Well, it uses a TLV75733 LDO for the 3.3V, which has a typical quiescent current of 25µA, so the current drawn at the input would be basically the current the MCU draws + 25µA (+ what the other chips on the 3.3V draw: the W25Q16 draws less than 1µA in power-down mode, which I assume it is in once the MCU has booted?, and the MKL02Z32, which is a small MCU that I also assume would be in low-power mode most of the time). So the excess current would be much less than 20mA. I think you can basically neglect it compared to the current the main MCU draws.

As to the power figure GeorgeOfTheJungle gave, you're right, it's wrong. It's the total power drawn from USB, not the power dissipated by the MCU!

iMo · « **Reply #84 on:** November 12, 2019, 08:58:50 pm »

With USB meter showing 5V and a current of 100mA through the board, the power dissipation of the MCU will be 3.3V*(100mA-20mA)=0.264W. The 20mA is my estimation of the other components current on the Teensy 4.0 board with linear regulator. The power loss at the 3.3V regulator will be 100mA*1.7V = 0.17W.
In case you have a board with a switcher powering the MCU, the 100mA on the USB meter display will be something like 136mA through the board.. Thus the MCU power dissipation will be 3.3V*(136mA-20mA)=0.38W.
Example only.

SiliconWizard · « **Reply #85 on:** November 12, 2019, 09:31:27 pm »

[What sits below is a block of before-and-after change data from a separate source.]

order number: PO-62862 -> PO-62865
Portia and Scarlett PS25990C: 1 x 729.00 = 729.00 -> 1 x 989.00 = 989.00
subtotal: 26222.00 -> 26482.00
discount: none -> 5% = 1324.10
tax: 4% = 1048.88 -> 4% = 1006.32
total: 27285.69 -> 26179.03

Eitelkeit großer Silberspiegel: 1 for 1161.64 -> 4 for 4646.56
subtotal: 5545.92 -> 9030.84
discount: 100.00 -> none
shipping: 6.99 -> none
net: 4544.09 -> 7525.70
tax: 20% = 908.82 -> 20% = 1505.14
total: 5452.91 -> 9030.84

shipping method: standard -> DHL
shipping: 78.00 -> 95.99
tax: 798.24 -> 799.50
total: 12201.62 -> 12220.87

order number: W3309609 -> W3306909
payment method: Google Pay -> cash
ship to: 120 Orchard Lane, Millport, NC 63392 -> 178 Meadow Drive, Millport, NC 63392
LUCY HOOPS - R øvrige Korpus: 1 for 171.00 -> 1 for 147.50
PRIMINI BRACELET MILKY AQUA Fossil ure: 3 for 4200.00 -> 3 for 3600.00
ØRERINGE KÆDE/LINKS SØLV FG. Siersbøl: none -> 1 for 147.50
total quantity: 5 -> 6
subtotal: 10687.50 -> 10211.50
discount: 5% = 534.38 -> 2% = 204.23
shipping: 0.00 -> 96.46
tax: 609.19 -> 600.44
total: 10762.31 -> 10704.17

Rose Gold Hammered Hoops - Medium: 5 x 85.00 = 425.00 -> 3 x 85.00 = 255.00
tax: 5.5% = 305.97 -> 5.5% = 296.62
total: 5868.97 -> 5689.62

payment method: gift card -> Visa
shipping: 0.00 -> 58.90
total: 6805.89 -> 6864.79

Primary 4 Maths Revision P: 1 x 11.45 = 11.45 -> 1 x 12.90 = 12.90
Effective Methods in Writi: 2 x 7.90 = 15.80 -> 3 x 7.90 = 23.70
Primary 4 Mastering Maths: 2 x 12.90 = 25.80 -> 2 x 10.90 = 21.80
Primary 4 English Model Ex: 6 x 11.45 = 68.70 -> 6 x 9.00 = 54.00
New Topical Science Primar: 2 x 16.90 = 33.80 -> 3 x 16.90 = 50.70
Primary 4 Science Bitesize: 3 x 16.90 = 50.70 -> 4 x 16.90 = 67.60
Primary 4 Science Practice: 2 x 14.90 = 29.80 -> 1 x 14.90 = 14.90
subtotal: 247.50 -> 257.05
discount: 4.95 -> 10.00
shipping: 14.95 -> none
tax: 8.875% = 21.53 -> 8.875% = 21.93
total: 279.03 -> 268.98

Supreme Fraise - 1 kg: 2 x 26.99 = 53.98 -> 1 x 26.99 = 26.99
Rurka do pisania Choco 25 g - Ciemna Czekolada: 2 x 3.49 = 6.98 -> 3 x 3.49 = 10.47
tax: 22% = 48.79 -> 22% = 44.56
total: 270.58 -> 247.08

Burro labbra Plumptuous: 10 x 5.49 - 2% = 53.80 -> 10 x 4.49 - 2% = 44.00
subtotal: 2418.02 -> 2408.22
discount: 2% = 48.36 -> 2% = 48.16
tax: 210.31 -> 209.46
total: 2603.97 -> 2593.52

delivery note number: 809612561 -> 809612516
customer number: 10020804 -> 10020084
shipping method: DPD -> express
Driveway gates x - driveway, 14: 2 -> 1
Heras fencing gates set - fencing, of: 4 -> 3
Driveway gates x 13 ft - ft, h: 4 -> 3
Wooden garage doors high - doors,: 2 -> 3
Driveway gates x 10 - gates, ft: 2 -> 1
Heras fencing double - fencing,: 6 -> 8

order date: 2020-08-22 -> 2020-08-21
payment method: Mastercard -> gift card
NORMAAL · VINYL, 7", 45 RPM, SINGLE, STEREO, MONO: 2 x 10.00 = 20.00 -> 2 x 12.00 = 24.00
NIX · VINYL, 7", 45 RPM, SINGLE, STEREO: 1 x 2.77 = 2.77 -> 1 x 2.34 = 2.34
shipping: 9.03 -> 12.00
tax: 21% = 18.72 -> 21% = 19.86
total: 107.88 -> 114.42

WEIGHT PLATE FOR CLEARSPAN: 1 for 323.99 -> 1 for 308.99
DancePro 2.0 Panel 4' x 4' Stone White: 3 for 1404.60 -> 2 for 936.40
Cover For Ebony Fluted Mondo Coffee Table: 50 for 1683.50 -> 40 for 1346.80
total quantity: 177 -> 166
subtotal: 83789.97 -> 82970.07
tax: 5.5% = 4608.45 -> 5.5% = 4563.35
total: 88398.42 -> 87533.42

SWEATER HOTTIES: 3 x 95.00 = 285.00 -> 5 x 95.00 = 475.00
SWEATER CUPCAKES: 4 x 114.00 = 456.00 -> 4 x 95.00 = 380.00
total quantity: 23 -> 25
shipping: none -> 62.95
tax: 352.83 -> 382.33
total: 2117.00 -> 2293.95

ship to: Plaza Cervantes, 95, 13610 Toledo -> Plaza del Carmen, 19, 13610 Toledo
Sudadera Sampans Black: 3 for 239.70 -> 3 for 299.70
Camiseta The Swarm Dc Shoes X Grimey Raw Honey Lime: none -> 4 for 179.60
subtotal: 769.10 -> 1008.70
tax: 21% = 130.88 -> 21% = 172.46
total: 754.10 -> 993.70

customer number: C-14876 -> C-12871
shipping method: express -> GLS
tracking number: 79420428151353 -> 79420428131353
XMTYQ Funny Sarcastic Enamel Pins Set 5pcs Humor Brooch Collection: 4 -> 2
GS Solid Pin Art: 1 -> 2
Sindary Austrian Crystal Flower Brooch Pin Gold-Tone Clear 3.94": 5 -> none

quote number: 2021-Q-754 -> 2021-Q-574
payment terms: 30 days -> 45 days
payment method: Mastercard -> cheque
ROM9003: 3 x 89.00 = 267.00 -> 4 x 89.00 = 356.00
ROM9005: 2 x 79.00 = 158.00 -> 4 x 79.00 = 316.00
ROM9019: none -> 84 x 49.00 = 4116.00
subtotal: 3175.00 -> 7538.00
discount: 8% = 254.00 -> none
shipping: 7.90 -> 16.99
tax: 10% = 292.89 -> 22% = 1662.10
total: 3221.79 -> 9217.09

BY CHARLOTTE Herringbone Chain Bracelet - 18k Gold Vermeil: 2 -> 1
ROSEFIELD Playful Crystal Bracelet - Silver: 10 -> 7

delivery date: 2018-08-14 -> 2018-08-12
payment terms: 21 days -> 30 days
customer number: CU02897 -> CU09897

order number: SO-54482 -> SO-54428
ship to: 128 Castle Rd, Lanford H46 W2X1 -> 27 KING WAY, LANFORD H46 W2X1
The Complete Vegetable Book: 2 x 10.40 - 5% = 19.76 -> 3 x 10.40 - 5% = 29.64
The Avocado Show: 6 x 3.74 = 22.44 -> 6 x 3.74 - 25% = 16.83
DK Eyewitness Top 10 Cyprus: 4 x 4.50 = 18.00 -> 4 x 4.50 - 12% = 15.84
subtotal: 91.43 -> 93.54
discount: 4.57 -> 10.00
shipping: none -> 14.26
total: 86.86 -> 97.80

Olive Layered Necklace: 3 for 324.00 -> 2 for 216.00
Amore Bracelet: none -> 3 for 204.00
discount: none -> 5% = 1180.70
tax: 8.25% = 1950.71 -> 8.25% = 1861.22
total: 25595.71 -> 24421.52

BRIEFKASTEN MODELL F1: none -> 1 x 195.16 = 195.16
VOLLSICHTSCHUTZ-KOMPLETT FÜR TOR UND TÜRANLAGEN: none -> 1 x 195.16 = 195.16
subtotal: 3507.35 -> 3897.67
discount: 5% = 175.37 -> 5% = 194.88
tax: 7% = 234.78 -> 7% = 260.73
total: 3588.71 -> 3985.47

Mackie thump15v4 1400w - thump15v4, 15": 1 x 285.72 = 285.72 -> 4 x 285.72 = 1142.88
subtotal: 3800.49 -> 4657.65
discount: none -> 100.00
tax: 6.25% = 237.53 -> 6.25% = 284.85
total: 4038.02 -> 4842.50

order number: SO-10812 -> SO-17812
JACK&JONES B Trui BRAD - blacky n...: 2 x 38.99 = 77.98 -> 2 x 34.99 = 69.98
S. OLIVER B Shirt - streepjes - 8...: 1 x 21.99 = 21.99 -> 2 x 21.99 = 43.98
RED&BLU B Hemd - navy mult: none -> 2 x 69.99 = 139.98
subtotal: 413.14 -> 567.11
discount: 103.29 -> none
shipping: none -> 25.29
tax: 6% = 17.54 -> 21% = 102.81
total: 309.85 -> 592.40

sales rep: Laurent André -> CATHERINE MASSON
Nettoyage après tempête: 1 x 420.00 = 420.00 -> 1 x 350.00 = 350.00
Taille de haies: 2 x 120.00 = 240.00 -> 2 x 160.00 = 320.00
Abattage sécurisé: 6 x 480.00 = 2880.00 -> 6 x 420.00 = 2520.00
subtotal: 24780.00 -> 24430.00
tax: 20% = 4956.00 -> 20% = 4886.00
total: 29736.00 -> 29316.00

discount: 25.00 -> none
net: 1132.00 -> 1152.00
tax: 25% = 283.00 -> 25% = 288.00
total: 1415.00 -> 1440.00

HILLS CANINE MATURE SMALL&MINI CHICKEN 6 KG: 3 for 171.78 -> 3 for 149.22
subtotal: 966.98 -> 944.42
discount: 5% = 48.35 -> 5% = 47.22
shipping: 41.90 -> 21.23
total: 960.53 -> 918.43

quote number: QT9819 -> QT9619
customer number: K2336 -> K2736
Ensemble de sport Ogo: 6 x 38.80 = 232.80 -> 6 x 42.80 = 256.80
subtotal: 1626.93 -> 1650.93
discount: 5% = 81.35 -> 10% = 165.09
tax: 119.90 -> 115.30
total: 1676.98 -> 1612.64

Quote from: GeorgeOfTheJungle on November 12, 2019, 08:56:13 pm

Hey guys, can't you multiply current by 3.3? LOL. The current is the same with an LDO!!!

I personally mainly "rectified" imo's estimation (which I think is largely overestimated) of 20mA of current draw on the 3.3V rail outside of the MCU, so I just said that it could probably be neglected here. Though if in fact the Flash chip is not put in power-down mode, and the small MCU is fully active, he may be close to the real figure, so, that would have to be checked.

So yes, its basically just a matter of multiplying your current figure by 3.3V. The figures you gave are not wrong per se (as you didn't claim they were the MCU power dissipation), but I think, if you're gonna give power figures, you could as well give the MCU power dissipation directly. Would be more evocative. Just a detail. I think imo assumed (and in turn made me first assume) the power figures were for the MCU itself, as it's what is interesting here.

brucehoult · « **Reply #86 on:** November 12, 2019, 09:40:43 pm »

Quote from: GeorgeOfTheJungle on November 12, 2019, 08:50:55 pm

Have you got the teensy 4 already?

"Out for delivery"

brucehoult · « **Reply #87 on:** November 13, 2019, 12:27:49 am »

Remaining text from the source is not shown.